Material for this task Start Marker

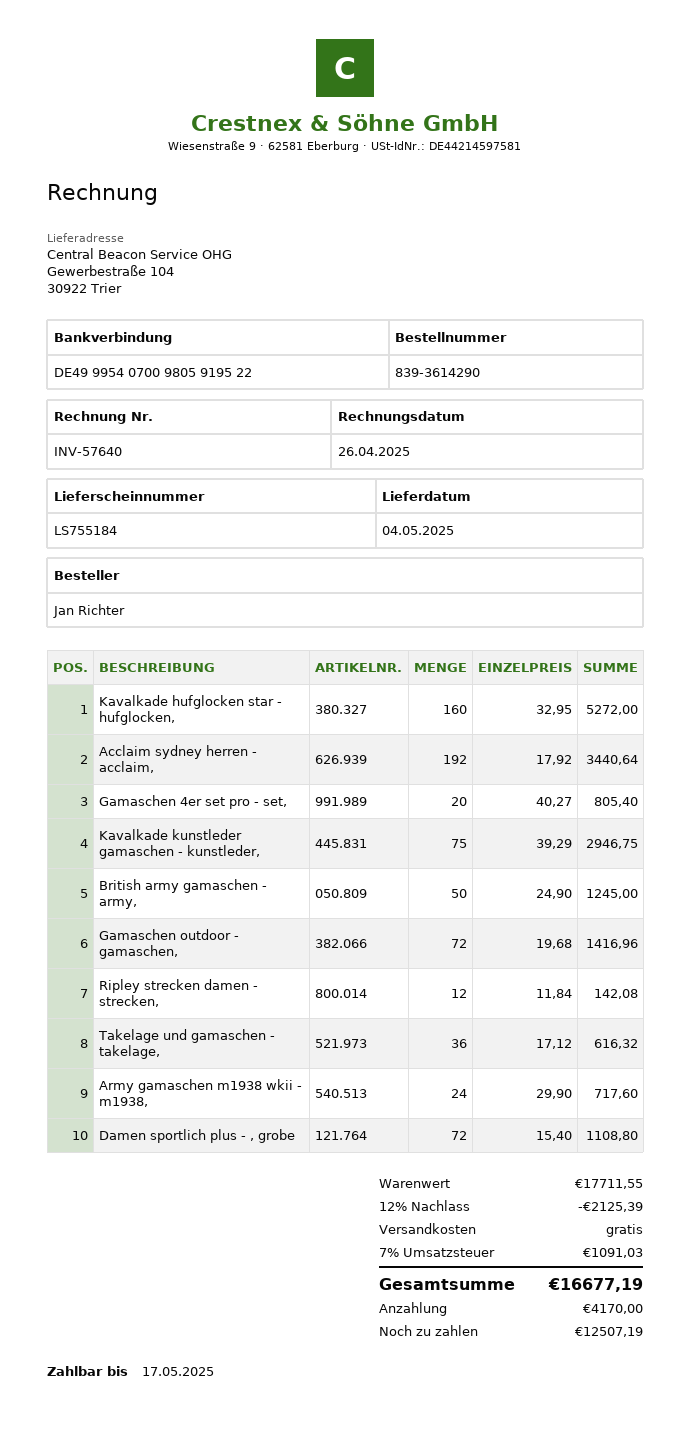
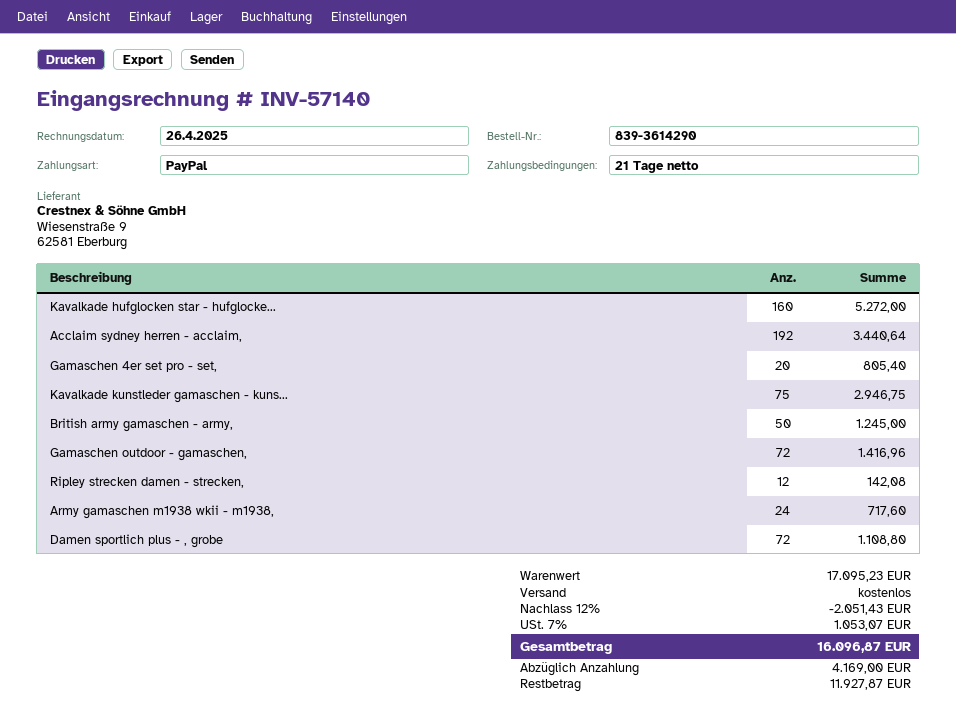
invoice number: INV-57640 -> INV-57140
Takelage und gamaschen - takelage,: 36 for 616.32 -> none
subtotal: 17711.55 -> 17095.23
discount: 12% = 2125.39 -> 12% = 2051.43
tax: 7% = 1091.03 -> 7% = 1053.07
total: 16677.19 -> 16096.87
deposit: 4170.00 -> 4169.00
balance: 12507.19 -> 11927.87

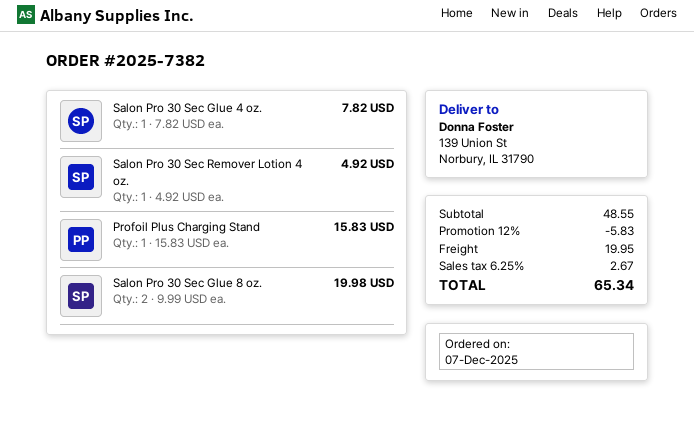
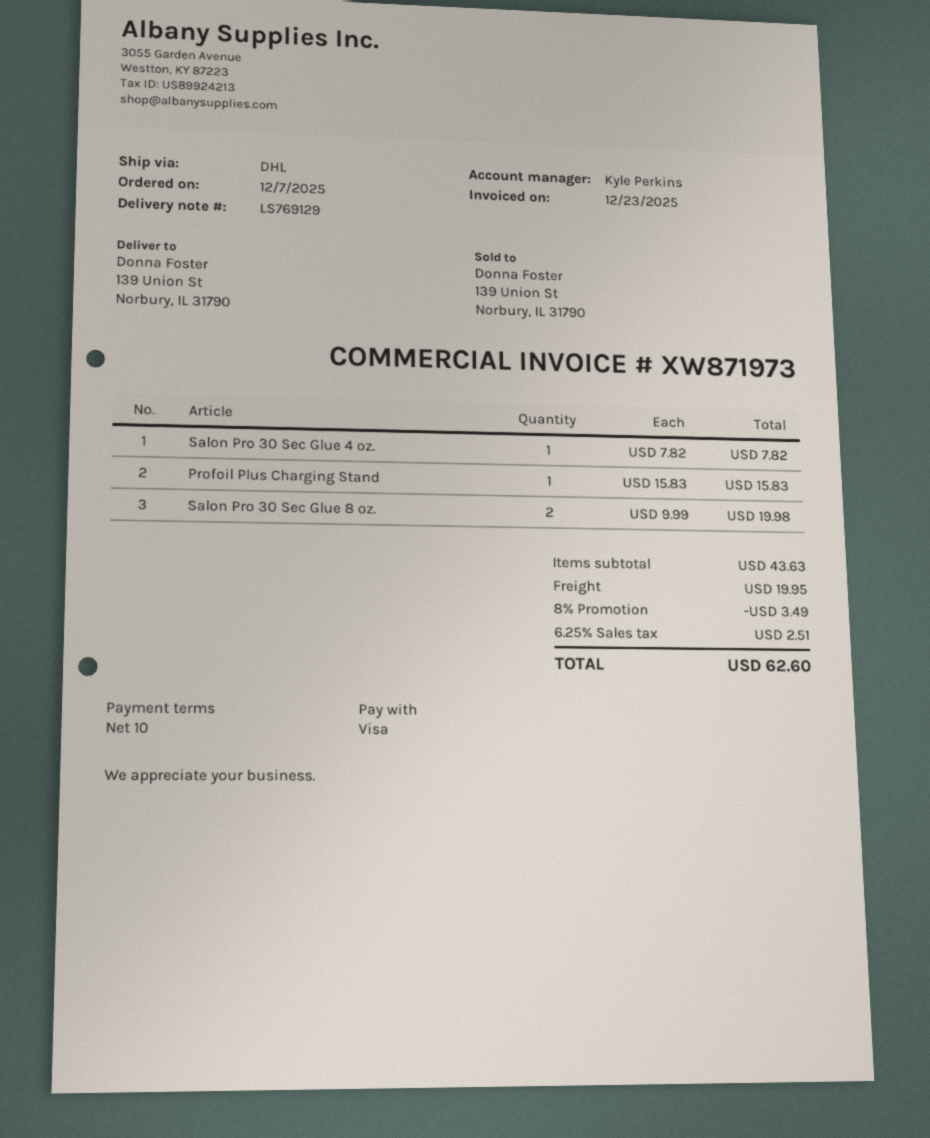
Salon Pro 30 Sec Remover Lotion 4 oz.: 1 x 4.92 = 4.92 -> none
subtotal: 48.55 -> 43.63
discount: 12% = 5.83 -> 8% = 3.49
tax: 6.25% = 2.67 -> 6.25% = 2.51
total: 65.34 -> 62.60

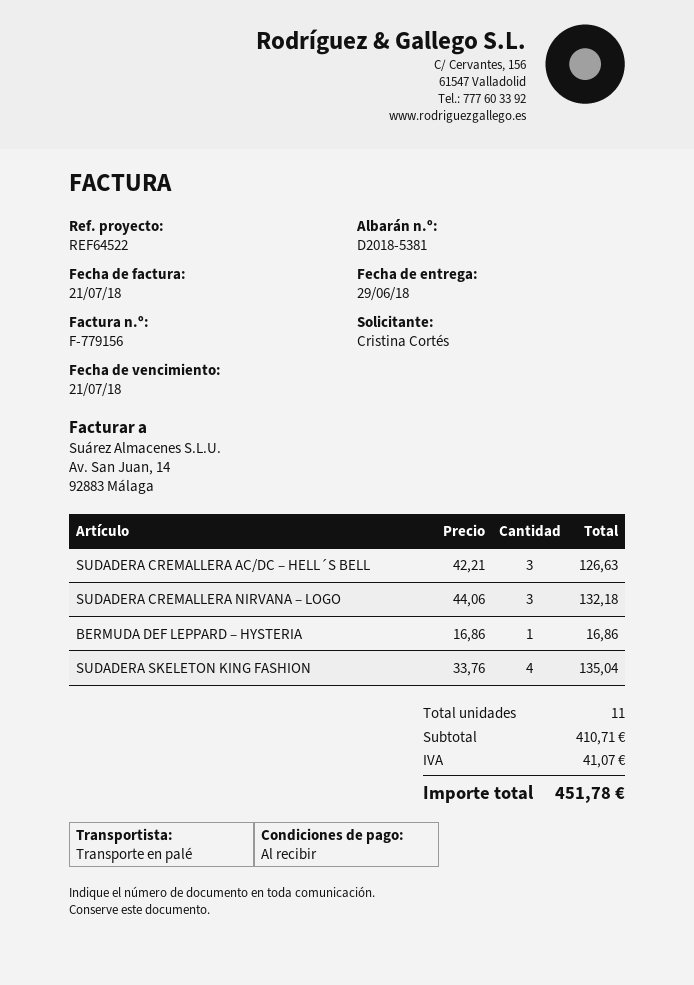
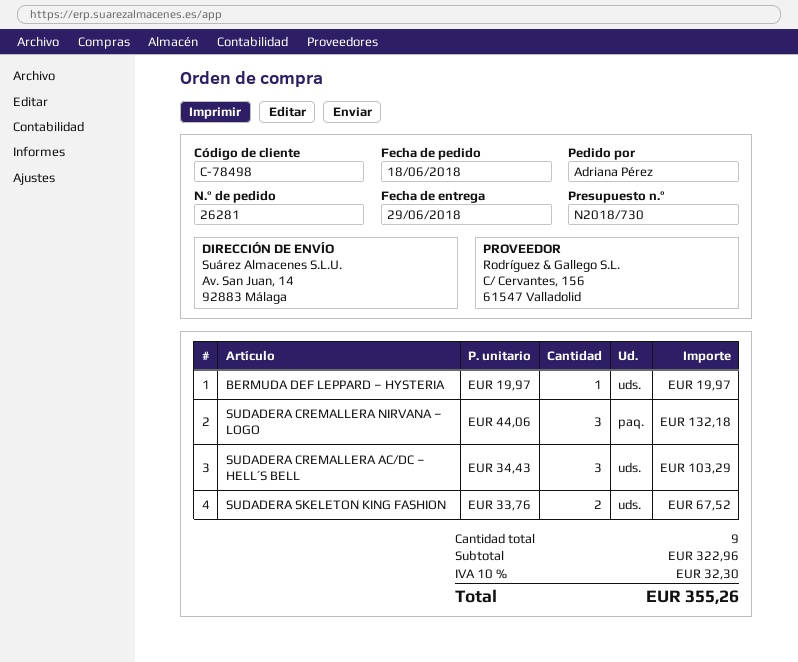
ordered by: Cristina Cortés -> Adriana Pérez
SUDADERA CREMALLERA AC/DC – HELL´S BELL: 3 x 42.21 = 126.63 -> 3 x 34.43 = 103.29
BERMUDA DEF LEPPARD – HYSTERIA: 1 x 16.86 = 16.86 -> 1 x 19.97 = 19.97
SUDADERA SKELETON KING FASHION: 4 x 33.76 = 135.04 -> 2 x 33.76 = 67.52
total quantity: 11 -> 9
subtotal: 410.71 -> 322.96
tax: 41.07 -> 32.30
total: 451.78 -> 355.26

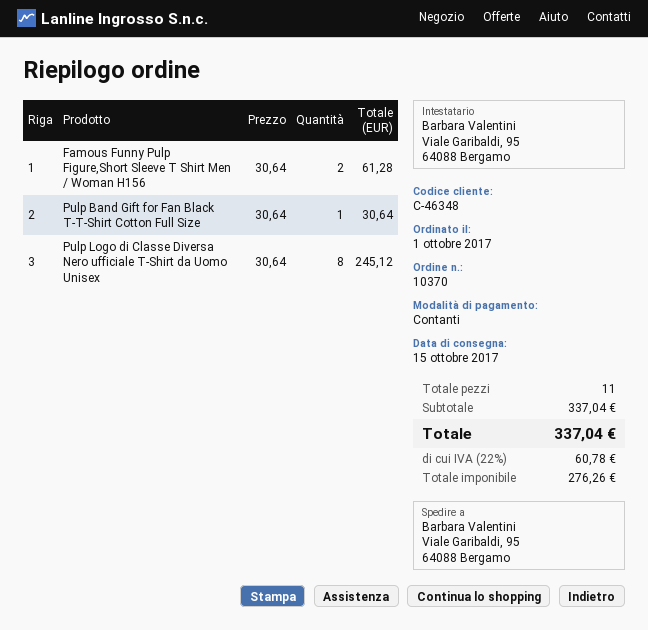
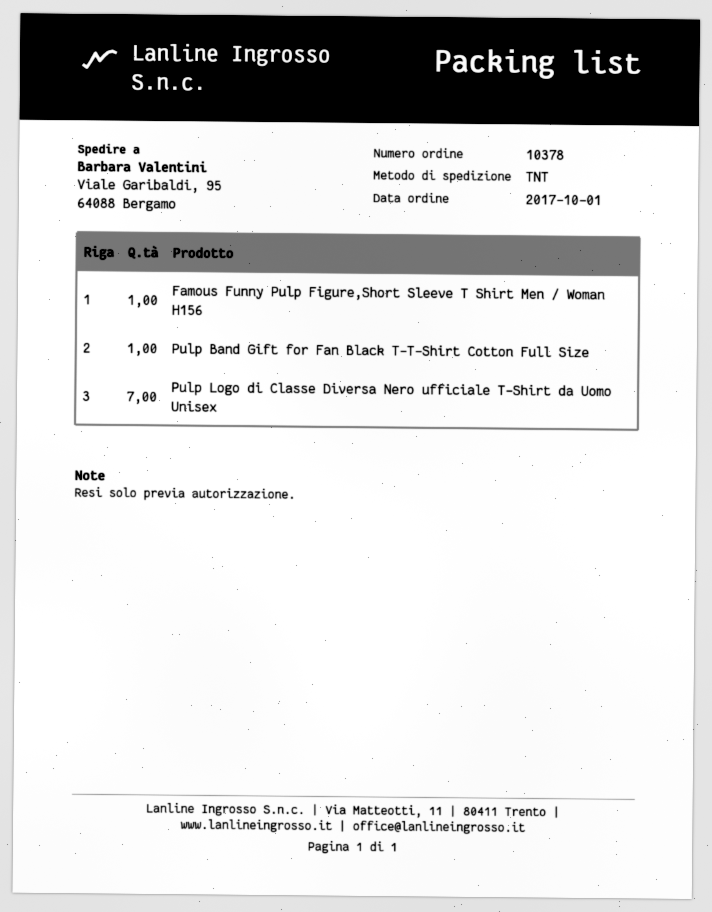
order number: 10370 -> 10378
Famous Funny Pulp Figure,Short Sleeve T Shirt Men / Woman H156: 2 -> 1
Pulp Logo di Classe Diversa Nero ufficiale T-Shirt da Uomo Unisex: 8 -> 7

Material for this task End Marker

• To do:
The records above are to be reproduced exactly; the pictures are to be left out.

• Response to the exercise:
invoice number: INV-57640 -> INV-57140
Takelage und gamaschen - takelage,: 36 for 616.32 -> none
subtotal: 17711.55 -> 17095.23
discount: 12% = 2125.39 -> 12% = 2051.43
tax: 7% = 1091.03 -> 7% = 1053.07
total: 16677.19 -> 16096.87
deposit: 4170.00 -> 4169.00
balance: 12507.19 -> 11927.87

Salon Pro 30 Sec Remover Lotion 4 oz.: 1 x 4.92 = 4.92 -> none
subtotal: 48.55 -> 43.63
discount: 12% = 5.83 -> 8% = 3.49
tax: 6.25% = 2.67 -> 6.25% = 2.51
total: 65.34 -> 62.60

ordered by: Cristina Cortés -> Adriana Pérez
SUDADERA CREMALLERA AC/DC – HELL´S BELL: 3 x 42.21 = 126.63 -> 3 x 34.43 = 103.29
BERMUDA DEF LEPPARD – HYSTERIA: 1 x 16.86 = 16.86 -> 1 x 19.97 = 19.97
SUDADERA SKELETON KING FASHION: 4 x 33.76 = 135.04 -> 2 x 33.76 = 67.52
total quantity: 11 -> 9
subtotal: 410.71 -> 322.96
tax: 41.07 -> 32.30
total: 451.78 -> 355.26

order number: 10370 -> 10378
Famous Funny Pulp Figure,Short Sleeve T Shirt Men / Woman H156: 2 -> 1
Pulp Logo di Classe Diversa Nero ufficiale T-Shirt da Uomo Unisex: 8 -> 7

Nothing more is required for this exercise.